Difficult to choose from this trilogy given that he is the titular King of the third instalment, however, it is in this film that Aragorn truly comes into his own as warrior and leader of the Rohirrim and Fairies alike, during the epic battle of Helm’s Deep. It is also the text which cements Mortensen has a honest-to-goodness action hero; combat ready whilst never losing the emotional gravitas of the character despite being knee deep in mud and soaked in rain.

A History of Violence (2005, dir. David Cronenberg)

Based upon the John Wagner and Vince Locke graphic novel of the same name, this film saw the first teaming of Cronenberg and Mortensen and surprisingly the first real leading role for the now well-known Danish-American. He plays Tom Stall, a small town diner owner who is hailed a local hero when he kills two armed thugs in self defence. After playing such a recognisable character of literature Mortensen proves that he can play average-Joe-Bloggs-with-a-past with equal vigour. His performance is excellent in a thrilling film which boasts the most convincing marital chemistry since Sutherland and Christie in Don’t Look Now (1973, dir. Nicholas Roeg).

Eastern Promises (2007, dir. David Cronenberg)

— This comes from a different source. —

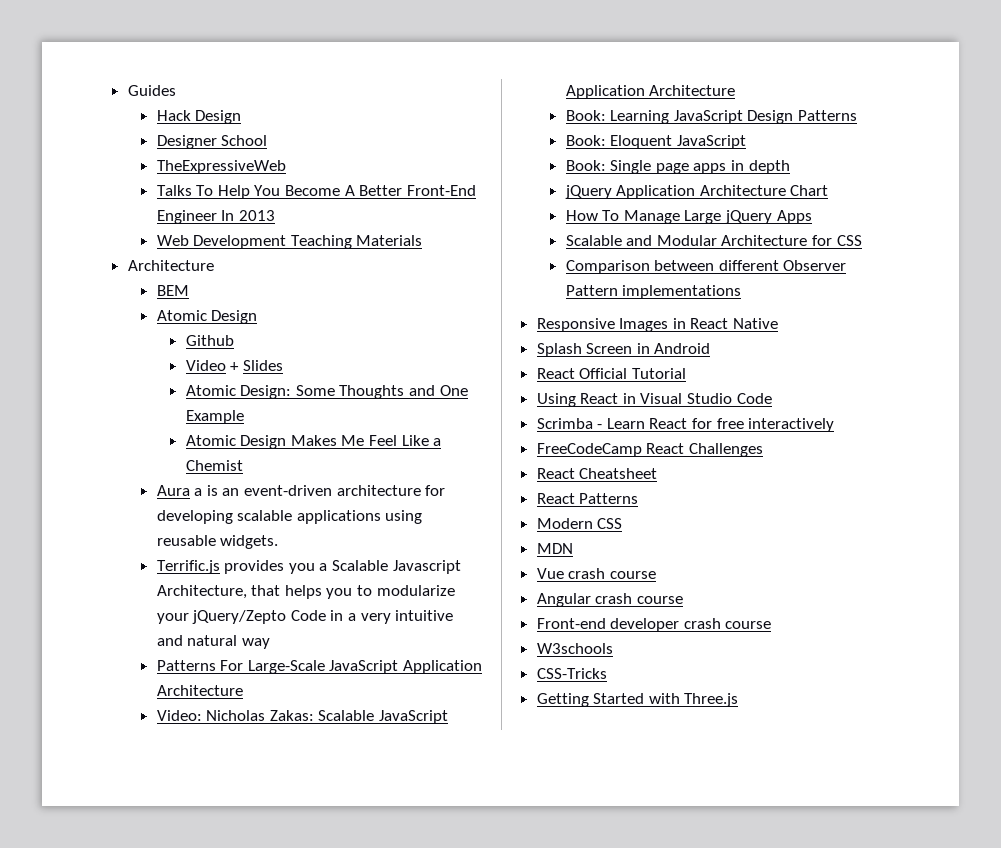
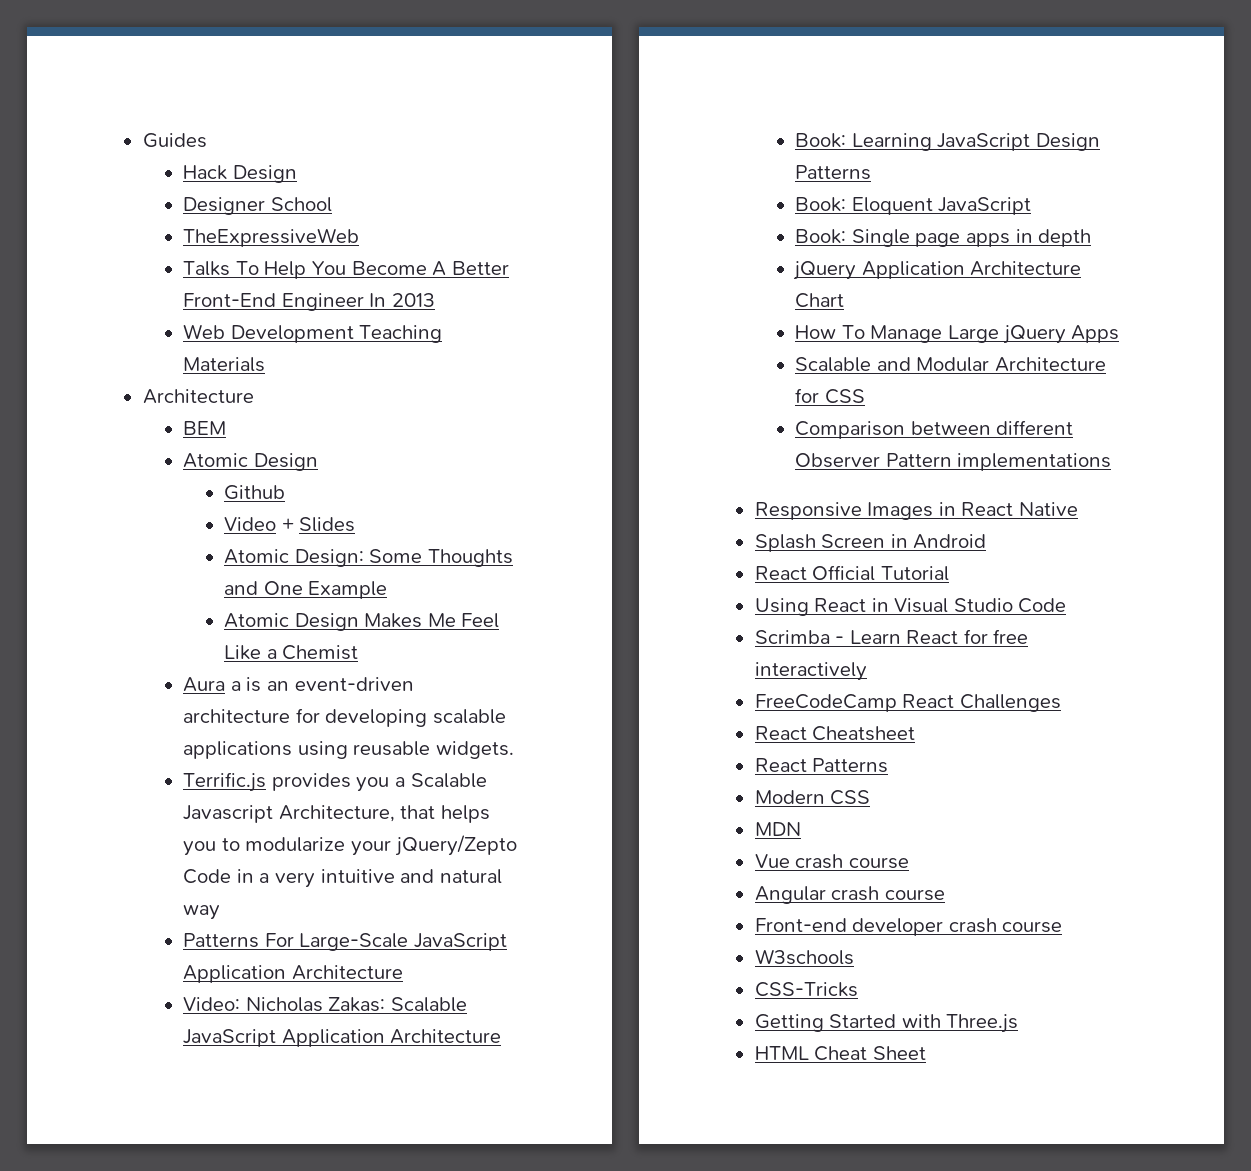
+ HTML Cheat Sheet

As Nikolai, the driver and surrogate son to Russian Semyon (Armin Mueller-Stahl) who may or may not have links to the Vory v Zakone, Mortensen plays it mysterious and alarmingly charming as the fetishised tattooed driver who first dominates the screen by cutting the fingertips off a corpse and stubbing out a cigarette on his tongue.

The Road (2009, dir. John Hillcoat)

Whilst it could never match the sheer brilliance of Cormac McCarthy’s Pulitzer-Prize winning novel upon which it is based, this faithful adaptation comes very close. Mortensen delivers a haunting and devastating performance as The Man facing a post-apocalyptic world determined to keep his son alive. It is a harrowing and, at times, traumatic watch made all the more emotive by the beautifully portrayed relationship between Mortensen’s father and Kodi Smit-McPhee’s son.

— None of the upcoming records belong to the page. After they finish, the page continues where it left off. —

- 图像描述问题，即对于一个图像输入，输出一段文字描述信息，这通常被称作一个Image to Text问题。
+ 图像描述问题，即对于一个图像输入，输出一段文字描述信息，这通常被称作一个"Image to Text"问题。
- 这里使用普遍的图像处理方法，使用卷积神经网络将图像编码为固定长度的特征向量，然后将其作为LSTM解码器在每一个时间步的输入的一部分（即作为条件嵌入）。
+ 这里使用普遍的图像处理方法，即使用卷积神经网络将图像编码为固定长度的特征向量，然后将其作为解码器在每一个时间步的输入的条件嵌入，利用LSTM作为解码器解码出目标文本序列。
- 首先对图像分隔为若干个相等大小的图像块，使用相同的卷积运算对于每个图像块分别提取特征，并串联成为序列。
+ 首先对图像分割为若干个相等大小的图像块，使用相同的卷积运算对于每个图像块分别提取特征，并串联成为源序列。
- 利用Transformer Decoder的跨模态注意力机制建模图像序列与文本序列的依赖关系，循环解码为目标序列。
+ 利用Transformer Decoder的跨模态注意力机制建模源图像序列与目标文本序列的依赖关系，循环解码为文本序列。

A Dangerous Method (2011, dir. David Cronenberg)

In his third outing with director Cronenberg, Mortensen adorns a prosthetic nose and brown contact lenses to play the founding father of Psychoanalysis and purveyor of repressive sexuality Sigmund Freud; acerbic and utterly charismatic as the elder statesman to Fassbender’s youthful Carl Jung in this intellectual costume-drama romp tinged with black comedy.